Poking Some More at the Effects of Receiving

Used to be the hipster thing was to talk about pitch-framing, or pitch-receiving, and how it’s more important than it’s been given credit for. That was all well and fun, but people have a pretty good idea now, as the concept has gone borderline mainstream. And it turns out we don’t actually know that much about the effects, since it’s not as simple as calculating the difference between a ball and a strike. Of course, all else being equal, a good receiver is more valuable than a bad one, but we don’t know how much more valuable. The new hipster thing is to talk about receiving realistically. To distrust the idea of a guy being worth something like 50 runs above average. I live in Portland so you can trust me on my evaluation of hipster things.

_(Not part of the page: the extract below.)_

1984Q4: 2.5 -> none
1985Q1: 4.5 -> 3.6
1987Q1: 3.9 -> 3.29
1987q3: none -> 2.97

Over the rest of this post, not everything is figured out. You could argue that very little is figured out, and so much more research could be done. Research by people with more time and way better technical skills. But I’ve decided to mess around with some numbers, and I’ll try to make this as reader-friendly as possible. I’m not going to lay out for you the true effects of good or bad pitch-receiving. Hopefully this’ll just make you think a little, before you think about something else.

Central to this post will be a home-brewed statistic known as Diff/100. In the past, I’ve used Diff/1000, and this is just that divided by ten because why not? Diff/100 is derived from numbers readily available here at FanGraphs. It’s the difference, per 100 called pitches, between actual strikes and expected strikes, based on zone rate and out-of-zone swing rate. Diff/100 is adjusted to set the league average every year at zero. A positive Diff/100 means a pitcher or team got more strikes than expected. A negative Diff/100 means a pitcher or team got fewer strikes than expected. A catcher who’s bad at receiving, like Ryan Doumit, would contribute to a negative Diff/100. I’ve written this paragraph so many times that I don’t know how many more times it’ll need to be written. Probably all of the times.

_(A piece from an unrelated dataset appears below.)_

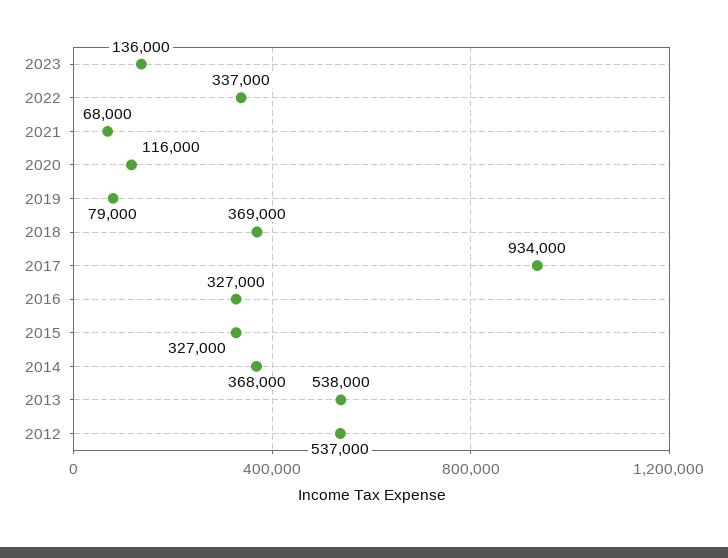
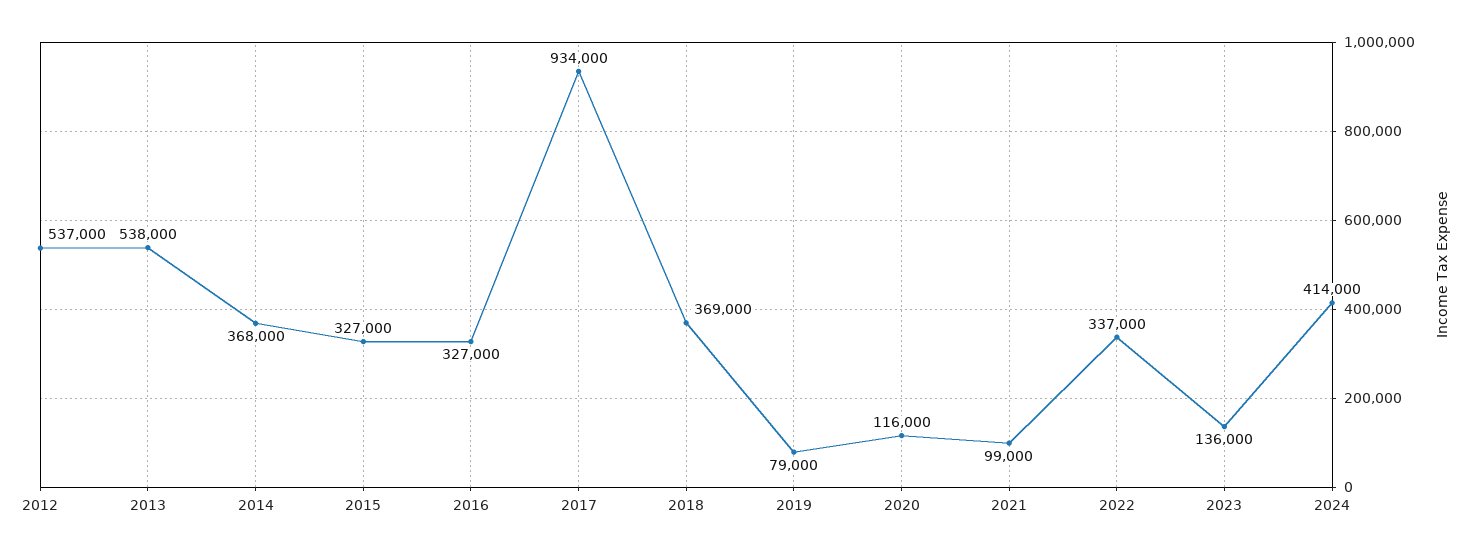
2021: 68000 -> 99000
2024: none -> 414000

The first thing I looked at was simple, and on the team level. I split seasons and looked at every team from between 2008 to 2012. For each team season, I calculated Diff/100, then I looked at the relationship between that and ERA-, FIP-, and xFIP-. This seems to call for a table:

Stat r Slope
ERA- -0.2 -1.5
FIP- -0.2 -1.2
xFIP- -0.3 -1.2

Correlations exist, and as Diff/100 increases, ERA-, FIP-, and xFIP- decrease, slowly. Think of the slope as the gain or loss per one extra strike (per 100 called pitches). The highest Diff/100 in the sample belongs to the 2009 Braves, at +3.9. The lowest Diff/100 in the sample belongs to the 2011 Indians, at -3.9. Between extremes, that’s a difference of nearly eight strikes per 100 called pitches. But we don’t know why we might be seeing what we’re seeing. Pitchers, of course, have some effect on the way they’re received, and a staff with good command might come out looking better than a staff with worse command. I decided to dig into individuals, and now this gets a little more complicated. I promise I’ll be gentle.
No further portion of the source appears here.